#### Information supplied:

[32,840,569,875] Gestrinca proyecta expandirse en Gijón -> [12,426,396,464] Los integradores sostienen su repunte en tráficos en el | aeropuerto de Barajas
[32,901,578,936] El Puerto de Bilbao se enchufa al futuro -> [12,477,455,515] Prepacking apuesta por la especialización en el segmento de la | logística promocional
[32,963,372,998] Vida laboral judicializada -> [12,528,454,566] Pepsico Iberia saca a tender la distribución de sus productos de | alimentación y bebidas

* * *

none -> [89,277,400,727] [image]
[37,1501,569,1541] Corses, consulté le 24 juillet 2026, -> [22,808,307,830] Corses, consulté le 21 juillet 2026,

...

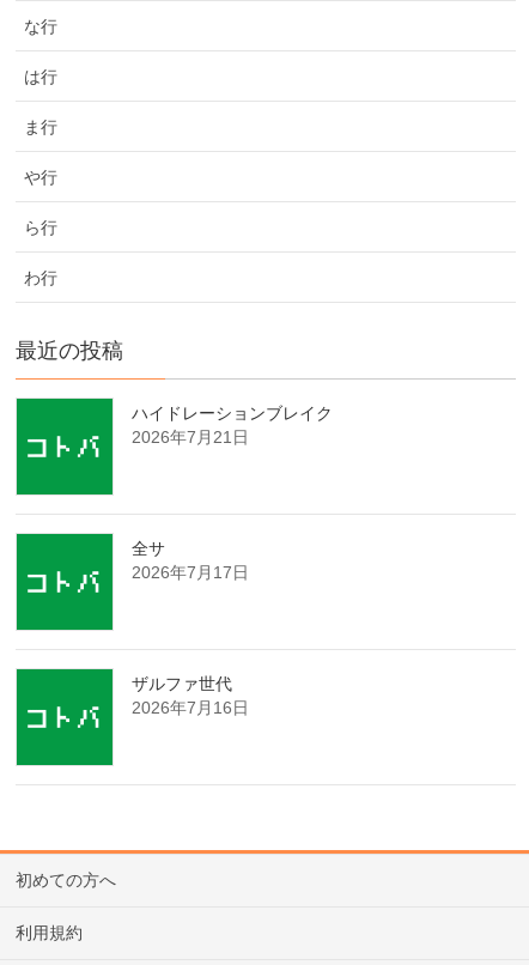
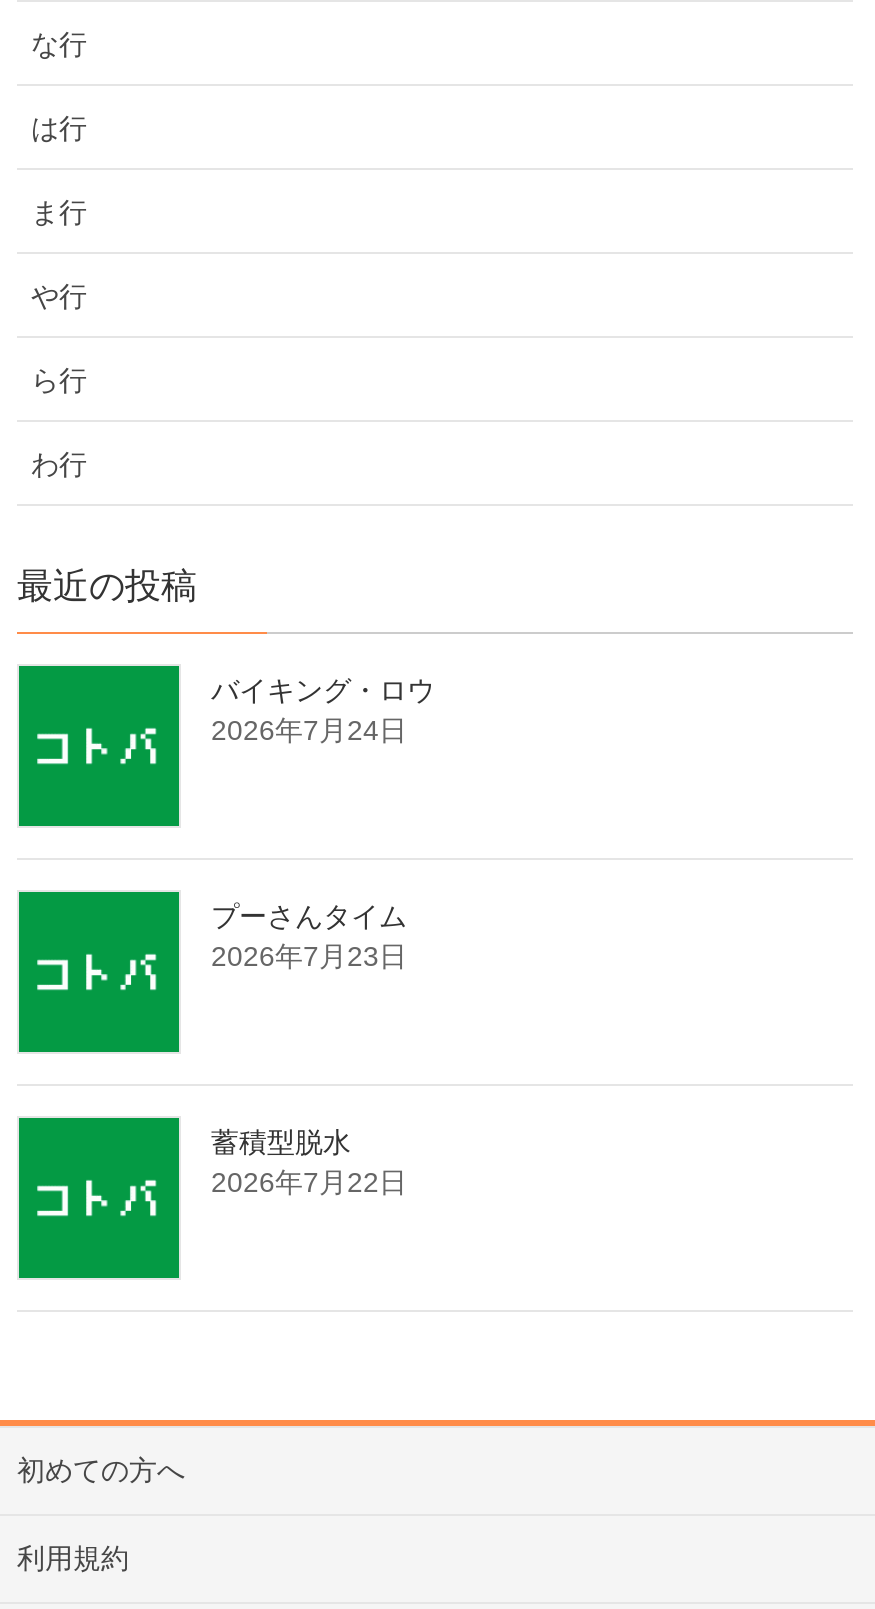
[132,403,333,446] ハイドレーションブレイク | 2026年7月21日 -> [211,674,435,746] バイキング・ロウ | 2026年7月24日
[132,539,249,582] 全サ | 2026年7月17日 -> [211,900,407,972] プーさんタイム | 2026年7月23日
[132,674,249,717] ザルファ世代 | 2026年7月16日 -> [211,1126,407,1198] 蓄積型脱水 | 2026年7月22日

#### What the exercise asks:
Could you restate word for word the lines above, from the one that contains "[32,840,569,875] Gestrinca proyecta" through the one that contains "[32,963,372,998] Vida laboral", and no others?

#### Written response:
[32,840,569,875] Gestrinca proyecta expandirse en Gijón -> [12,426,396,464] Los integradores sostienen su repunte en tráficos en el | aeropuerto de Barajas
[32,901,578,936] El Puerto de Bilbao se enchufa al futuro -> [12,477,455,515] Prepacking apuesta por la especialización en el segmento de la | logística promocional
[32,963,372,998] Vida laboral judicializada -> [12,528,454,566] Pepsico Iberia saca a tender la distribución de sus productos de | alimentación y bebidas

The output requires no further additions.